Born the son of two NCCS teachers and administrators, both of whom were liberal in their politics and deeply committed to racial and economic equality, I learned early on about the importance of diversity, equity and inclusion. Thanks to my parents, I never lost sight of this during my 10 years at NCCS, three years at prep school and four years at college.

These values were strengthened when I had lunch with Dr. Martin Luther King Jr in my junior year at Princeton; he was truly brilliant, charismatic and inspiring, and I walked away from that lunch with an increased commitment to continue my parents’ set of values.
Following graduation, I spent two years as the Episcopal Church’s Volunteer for Mission in an inner-city parish in St. Louis, working to improve the lives of the families there and the educational opportunities of the school children in those families. Little did I know that my experience during those two years was to become a real beacon for me later in life. During my work in St. Louis, one of the highlights was participating in the 1965 Selma to Montgomery march. Although our busload of freedom fighters was not there at the beginning of the march, we did walk with our fellow marchers into downtown Montgomery, where I witnessed the Dixie flag flying atop the state capital. Standing at the edge of the large crowd of marchers, I became aware of a national guardsman who stood next to me, rifle cocked; at one point, he spit on my shoes.
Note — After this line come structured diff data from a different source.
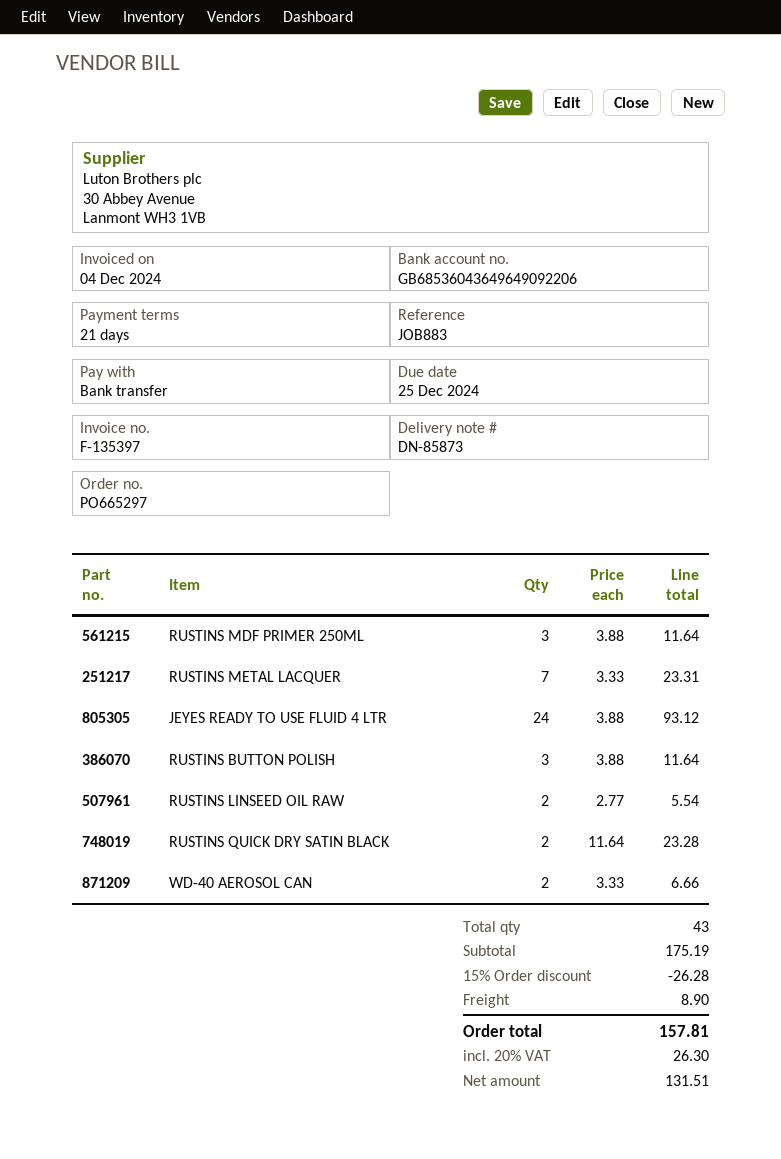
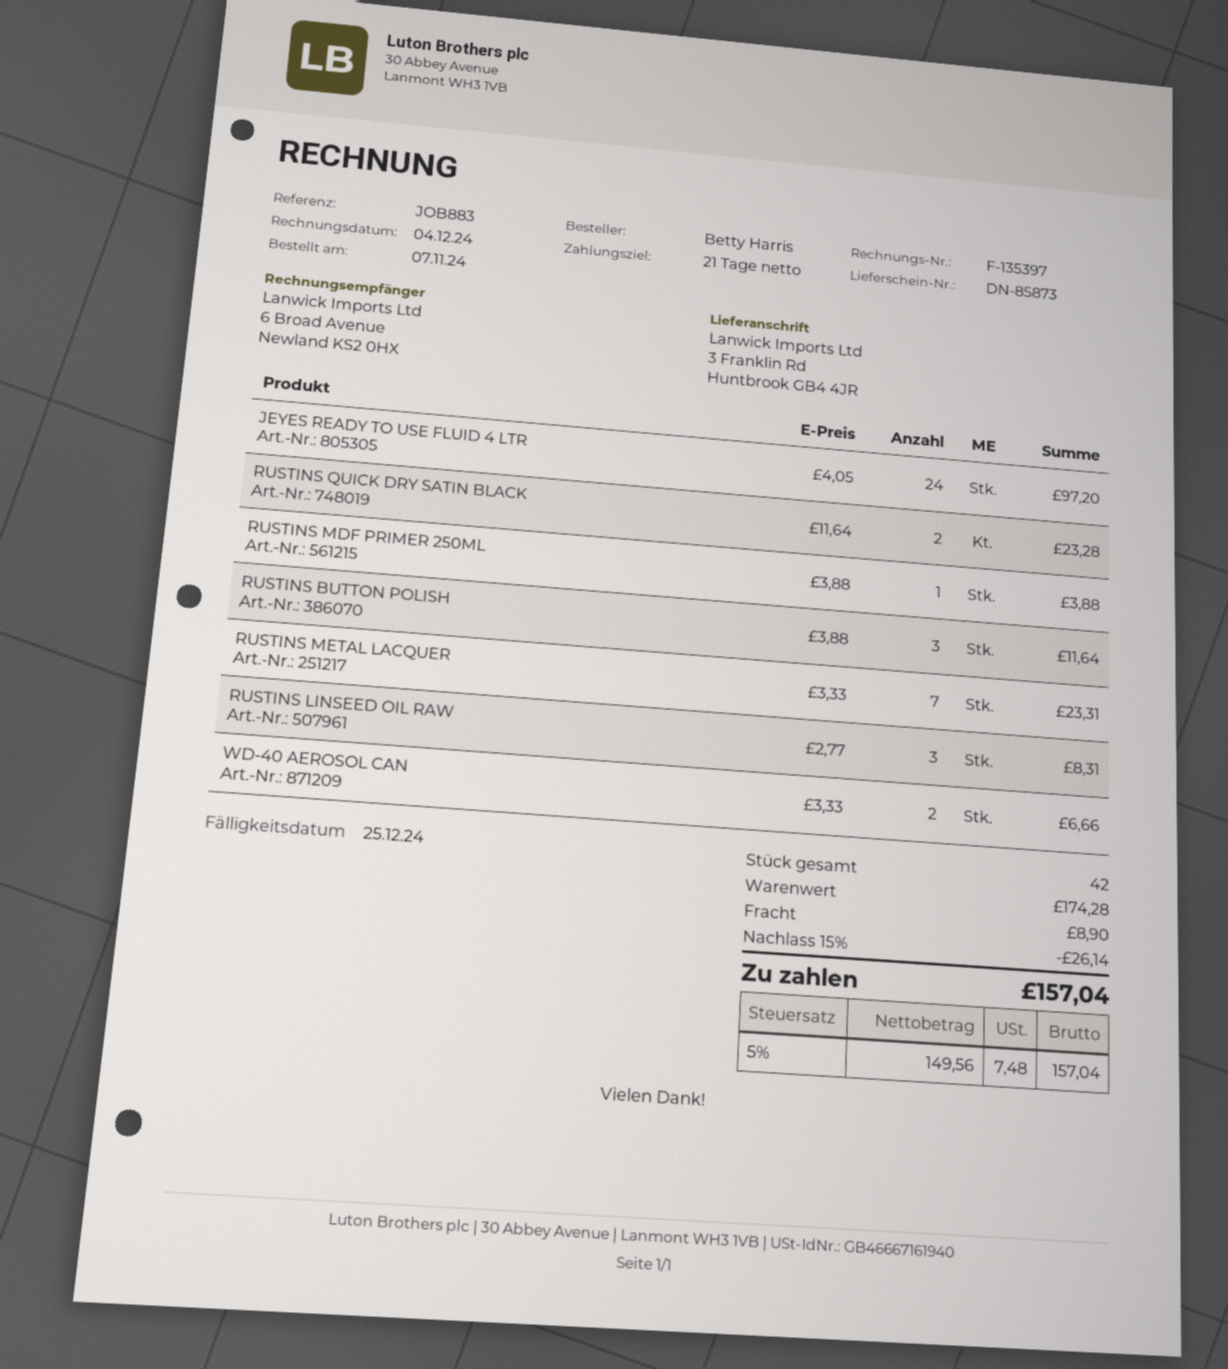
RUSTINS MDF PRIMER 250ML: 3 x 3.88 = 11.64 -> 1 x 3.88 = 3.88
JEYES READY TO USE FLUID 4 LTR: 24 x 3.88 = 93.12 -> 24 x 4.05 = 97.20
RUSTINS LINSEED OIL RAW: 2 x 2.77 = 5.54 -> 3 x 2.77 = 8.31
total quantity: 43 -> 42
subtotal: 175.19 -> 174.28
discount: 15% = 26.28 -> 15% = 26.14
net: 131.51 -> 149.56
tax: 20% = 26.30 -> 5% = 7.48
total: 157.81 -> 157.04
In 1966, I became the Special Assistant to the President of Miles College, a historically black college just outside of Birmingham, Alabama. During my year and a half there, I witnessed time and time again the pernicious consequences of bigotry against African Americans in the deeply segregated southern culture of the 1960s. Although I enjoyed the President of the college introducing me as the “house honkie in the administration,” I was appalled when a black colleague and I were asked to leave the local Episcopal church on a Sunday morning, because we were not welcome there. I was harassed at gunpoint when I met another black colleague on the town square in an all-rural Alabama county; my ex-wife was kicked out of the local supermarket when she publicly criticized Governor George Wallace; and the real estate company that sold us our house was forced to close when it became known that the CEO of the agency had sold the house to two employees of Miles in an all-white neighborhood.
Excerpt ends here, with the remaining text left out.